Richard Hunter, Head of Markets at interactive investor, commented “There can be little cause for complaint on a set of numbers which have both grown and beaten expectations virtually across the board.”

“The diversity of the group’s businesses is a boon to Barclays through the various economic cycles and, to some extent, the three main units are all hitting something of a sweet spot.”

He felt “The strength of these numbers and an unchanged outlook from the group will give some comfort to embattled investors, with the market consensus of the shares as a buy likely to remain intact.”

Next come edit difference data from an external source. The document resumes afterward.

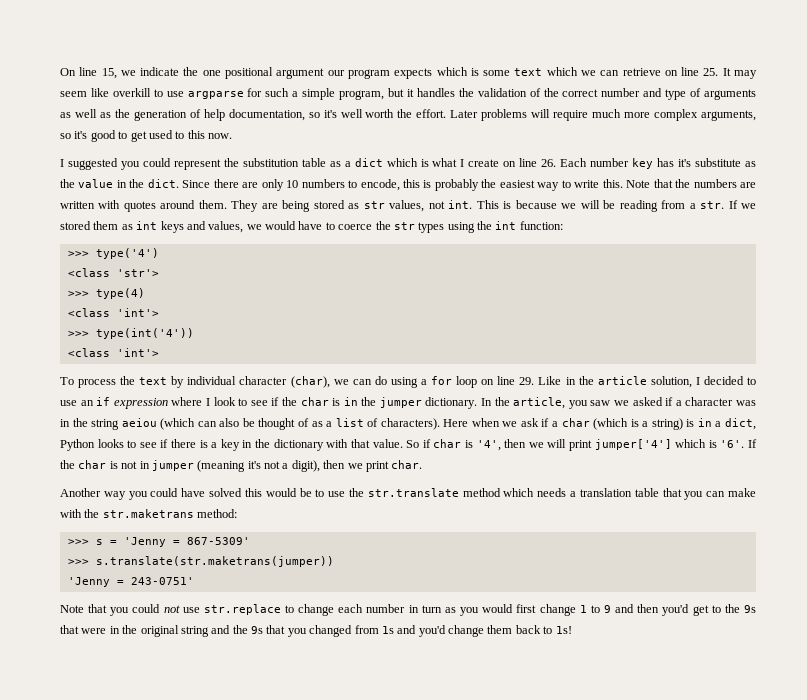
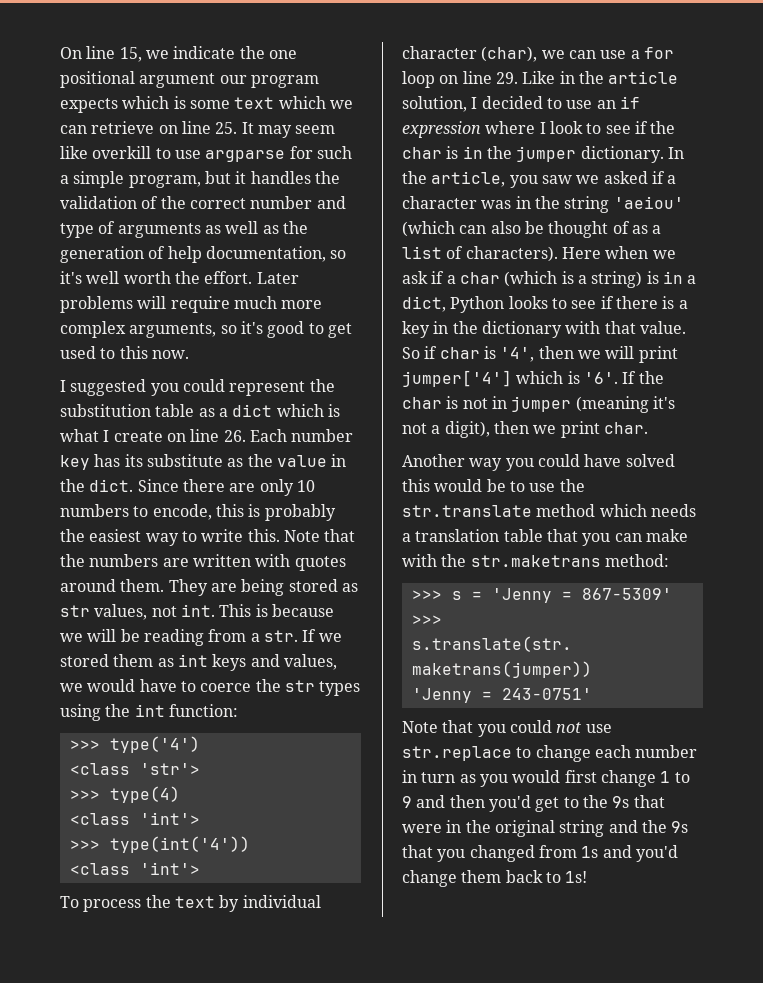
- I suggested you could represent the substitution table as a dict which is what I create on line 26. Each number key has it's substitute as the value in the dict.
+ I suggested you could represent the substitution table as a dict which is what I create on line 26. Each number key has its substitute as the value in the dict.
- To process the text by individual character (char), we can do using a for loop on line 29. Like in the article solution, I decided to use an if expression where I look to see if the char is in the jumper dictionary.
+ To process the text by individual character (char), we can use a for loop on line 29. Like in the article solution, I decided to use an if expression where I look to see if the char is in the jumper dictionary.
- In the article, you saw we asked if a character was in the string aeiou (which can also be thought of as a list of characters).
+ In the article, you saw we asked if a character was in the string 'aeiou' (which can also be thought of as a list of characters).

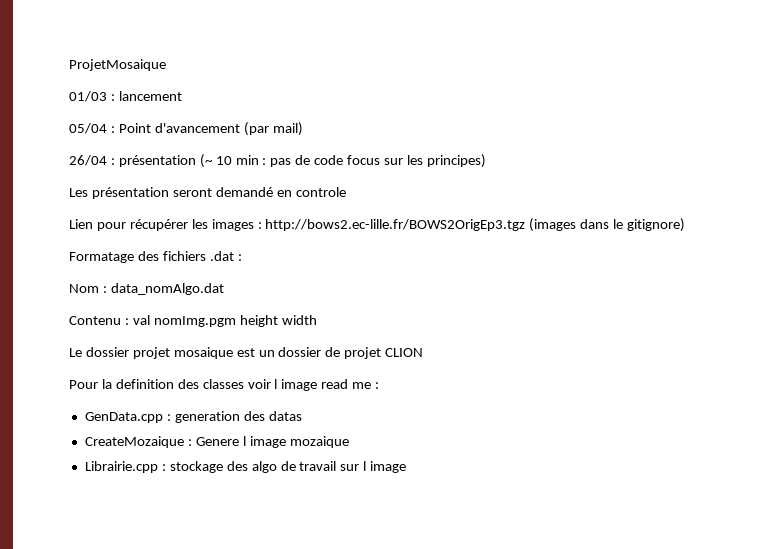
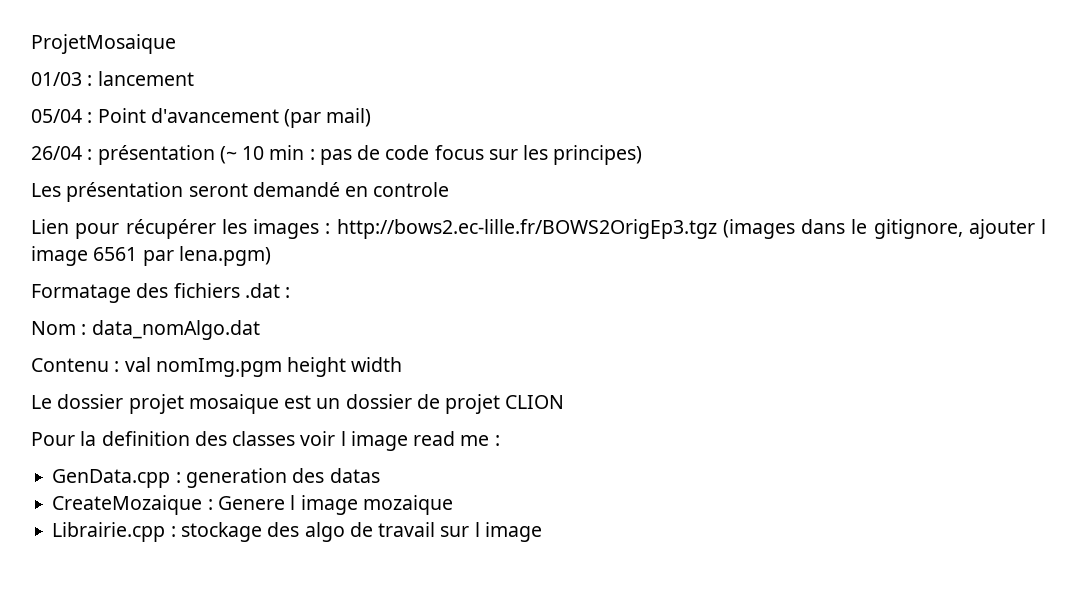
- Lien pour récupérer les images : http://bows2.ec-lille.fr/BOWS2OrigEp3.tgz (images dans le gitignore)
+ Lien pour récupérer les images : http://bows2.ec-lille.fr/BOWS2OrigEp3.tgz (images dans le gitignore, ajouter l image 6561 par lena.pgm)

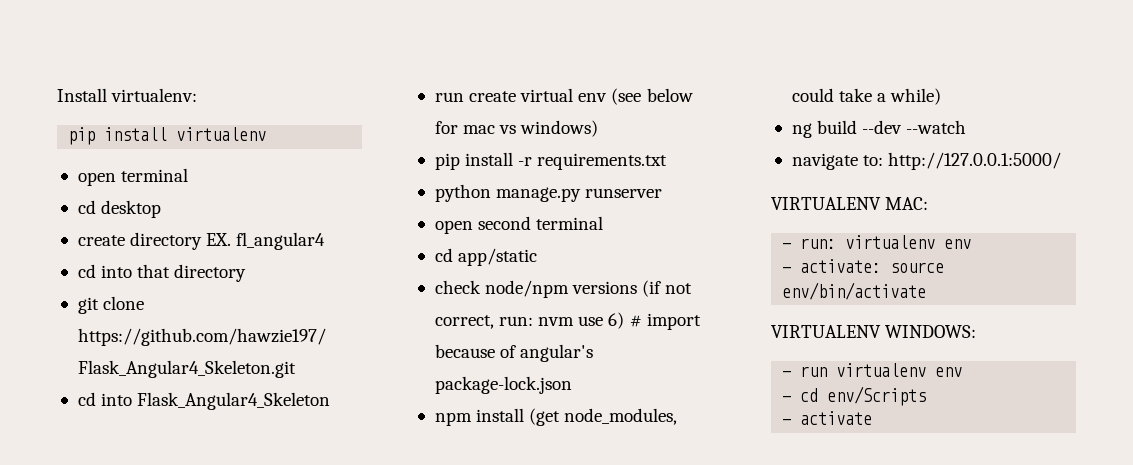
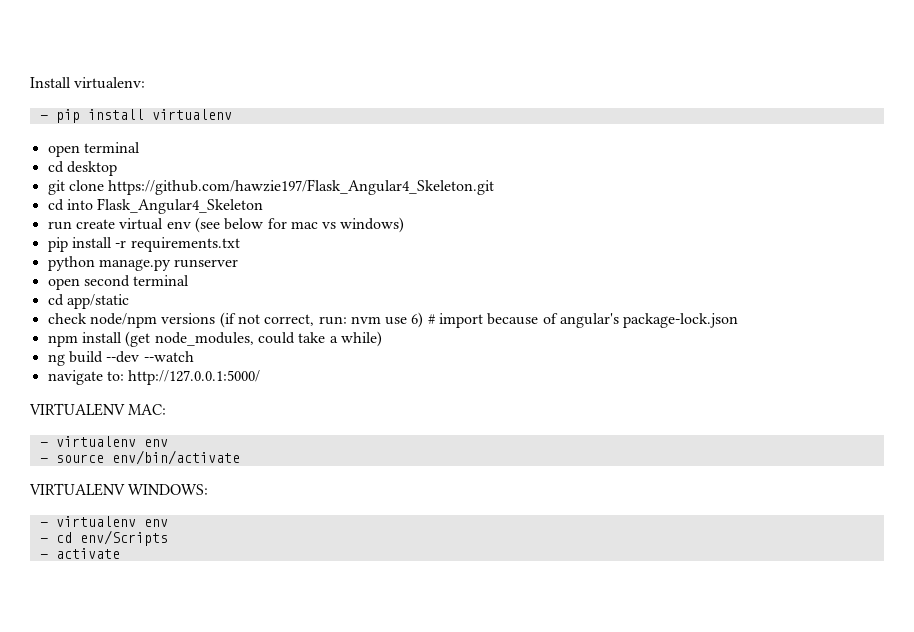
- pip install virtualenv
+ - pip install virtualenv
- create directory EX. fl_angular4
- cd into that directory
  VIRTUALENV MAC:
- - run: virtualenv env
- - activate: source env/bin/activate
+ - virtualenv env
+ - source env/bin/activate
  VIRTUALENV WINDOWS:
- - run virtualenv env
+ - virtualenv env

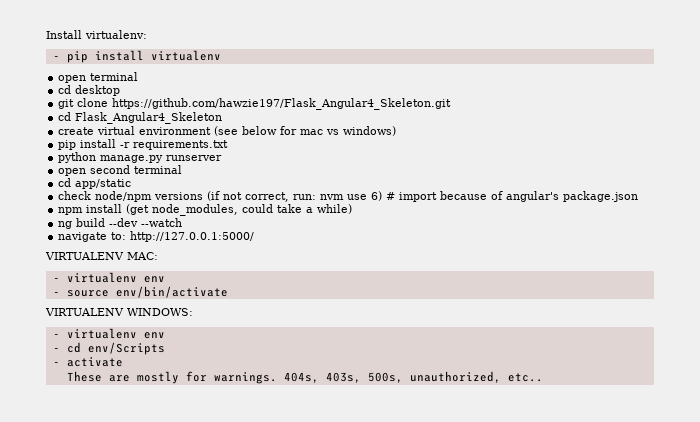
- cd into Flask_Angular4_Skeleton
+ cd Flask_Angular4_Skeleton
- run create virtual env (see below for mac vs windows)
+ create virtual environment (see below for mac vs windows)
- check node/npm versions (if not correct, run: nvm use 6) # import because of angular's package-lock.json
+ check node/npm versions (if not correct, run: nvm use 6) # import because of angular's package.json
+ These are mostly for warnings. 404s, 403s, 500s, unauthorized, etc..

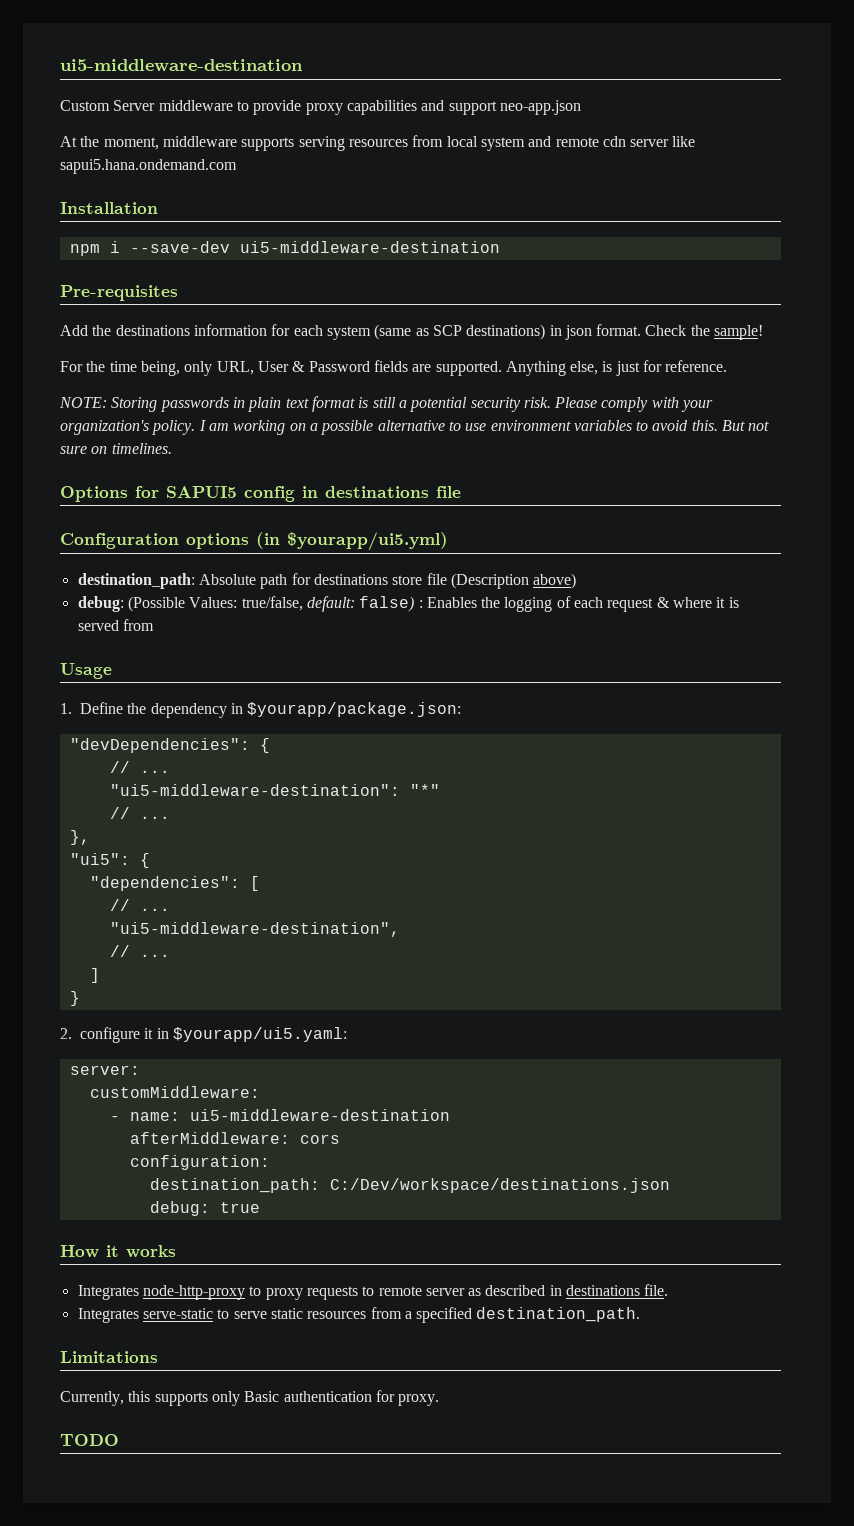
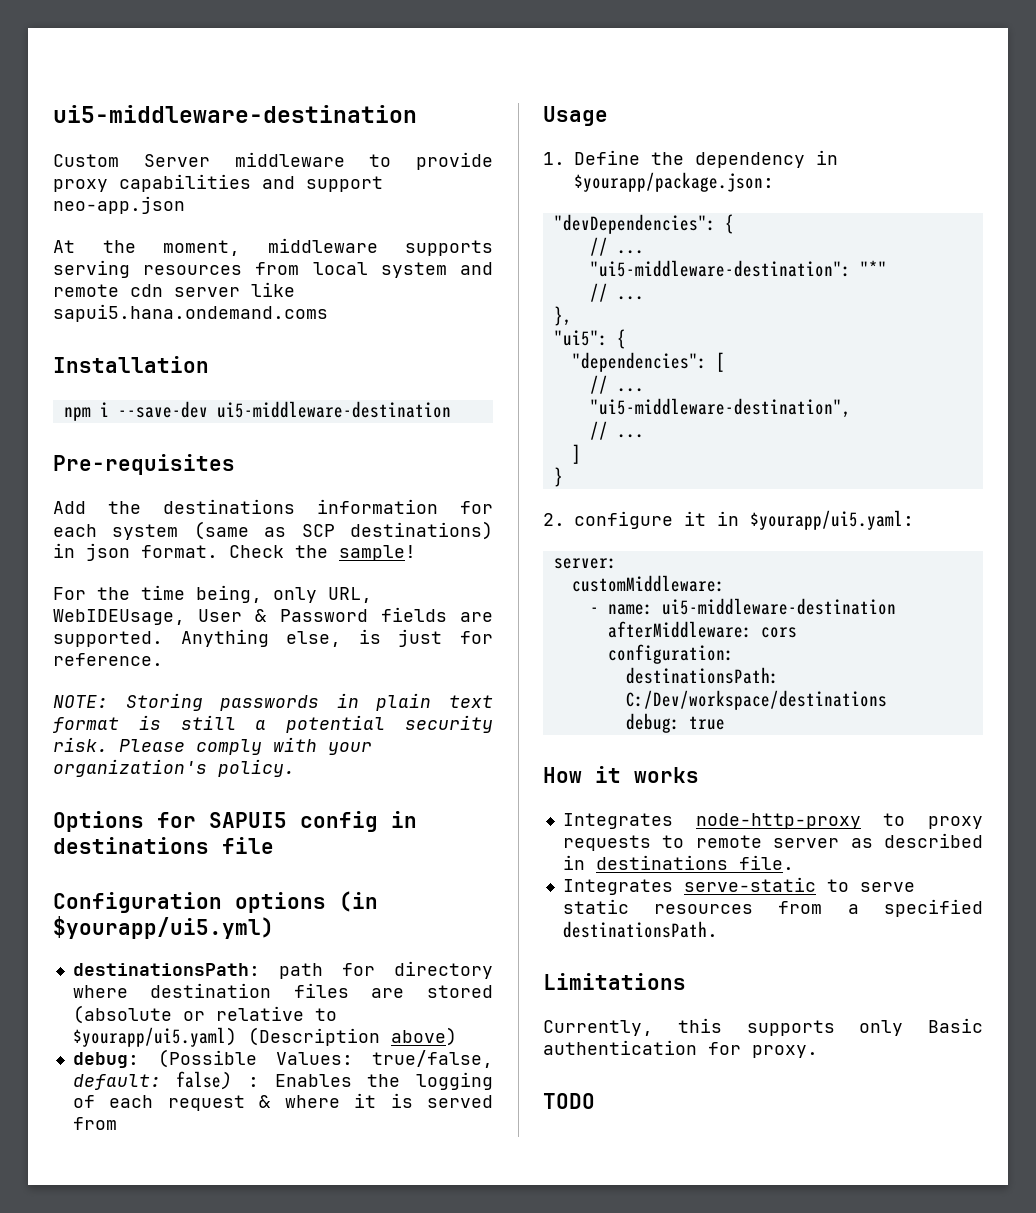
- At the moment, middleware supports serving resources from local system and remote cdn server like sapui5.hana.ondemand.com
+ At the moment, middleware supports serving resources from local system and remote cdn server like sapui5.hana.ondemand.coms
- For the time being, only URL, User & Password fields are supported.
+ For the time being, only URL, WebIDEUsage, User & Password fields are supported.
- I am working on a possible alternative to use environment variables to avoid this. But not sure on timelines.
- destination_path: Absolute path for destinations store file (Description above)
+ destinationsPath: path for directory where destination files are stored (absolute or relative to $yourapp/ui5.yaml) (Description above)
- destination_path: C:/Dev/workspace/destinations.json
+ destinationsPath: C:/Dev/workspace/destinations
- Integrates serve-static to serve static resources from a specified destination_path.
+ Integrates serve-static to serve static resources from a specified destinationsPath.

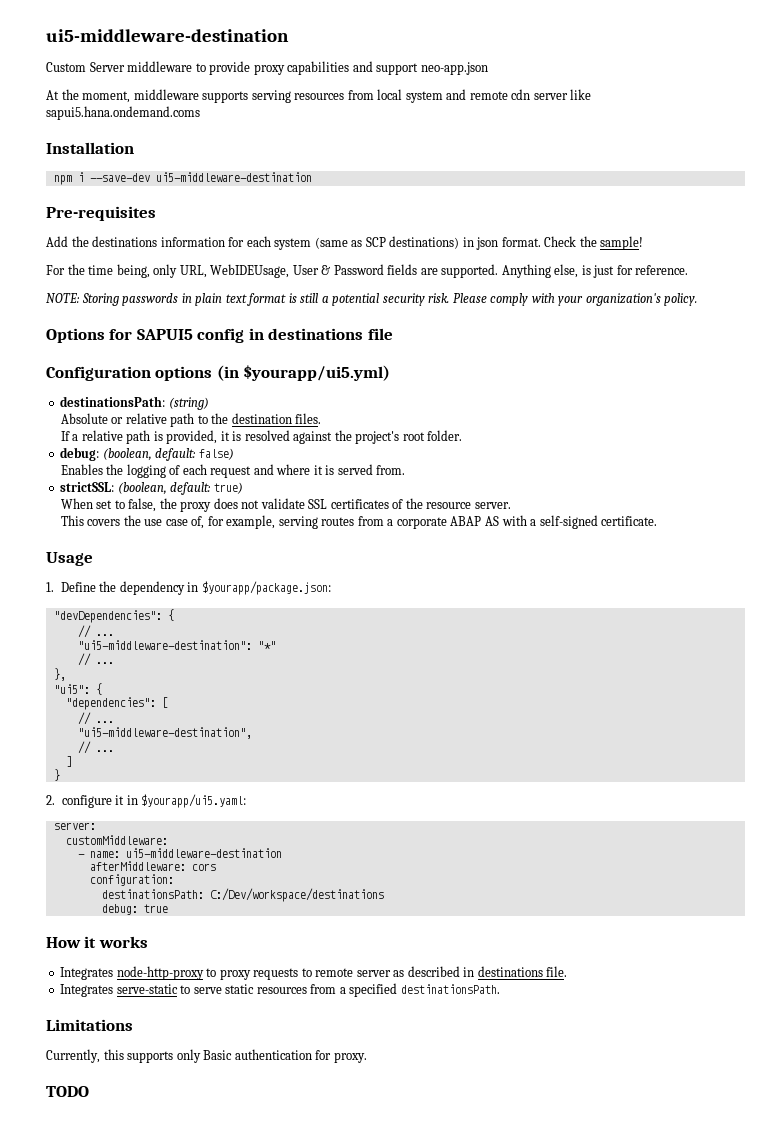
- destinationsPath: path for directory where destination files are stored (absolute or relative to $yourapp/ui5.yaml) (Description above)
- debug: (Possible Values: true/false, default: false) : Enables the logging of each request & where it is served from
+ destinationsPath: (string)
+ Absolute or relative path to the destination files.
+ If a relative path is provided, it is resolved against the project's root folder.
+ debug: (boolean, default: false)
+ Enables the logging of each request and where it is served from.
+ strictSSL: (boolean, default: true)
+ When set to false, the proxy does not validate SSL certificates of the resource server.
+ This covers the use case of, for example, serving routes from a corporate ABAP AS with a self-signed certificate.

John Moore, senior investment manager at RBC Brewin Dolphin, agreed: “Barclays’ results demonstrate what it is capable of.”

He said previous updates have tended to be overshadowed by legacy and conduct issues, “this seems like the first time in a while its performance has been the principal focus.”

“There is, perhaps, a nod to the banking sector’s recent troubles by the absence of a commitment to increased shareholder returns, despite significant improvements more or less across its operations,” he suggested.

Nevertheless, “Barclays is in a good position, with a strong balance sheet and diversified income stream, with the shares rallying from recent lows.”

The results have pulled other banks higher with Lloyds Banking Group (LON:LLOY) up 1.3% and NatWest Group PLC (LSE:LON:NWG) up 0.9%.

The FTSE 100 continues to swing between red and green, now up 2 points.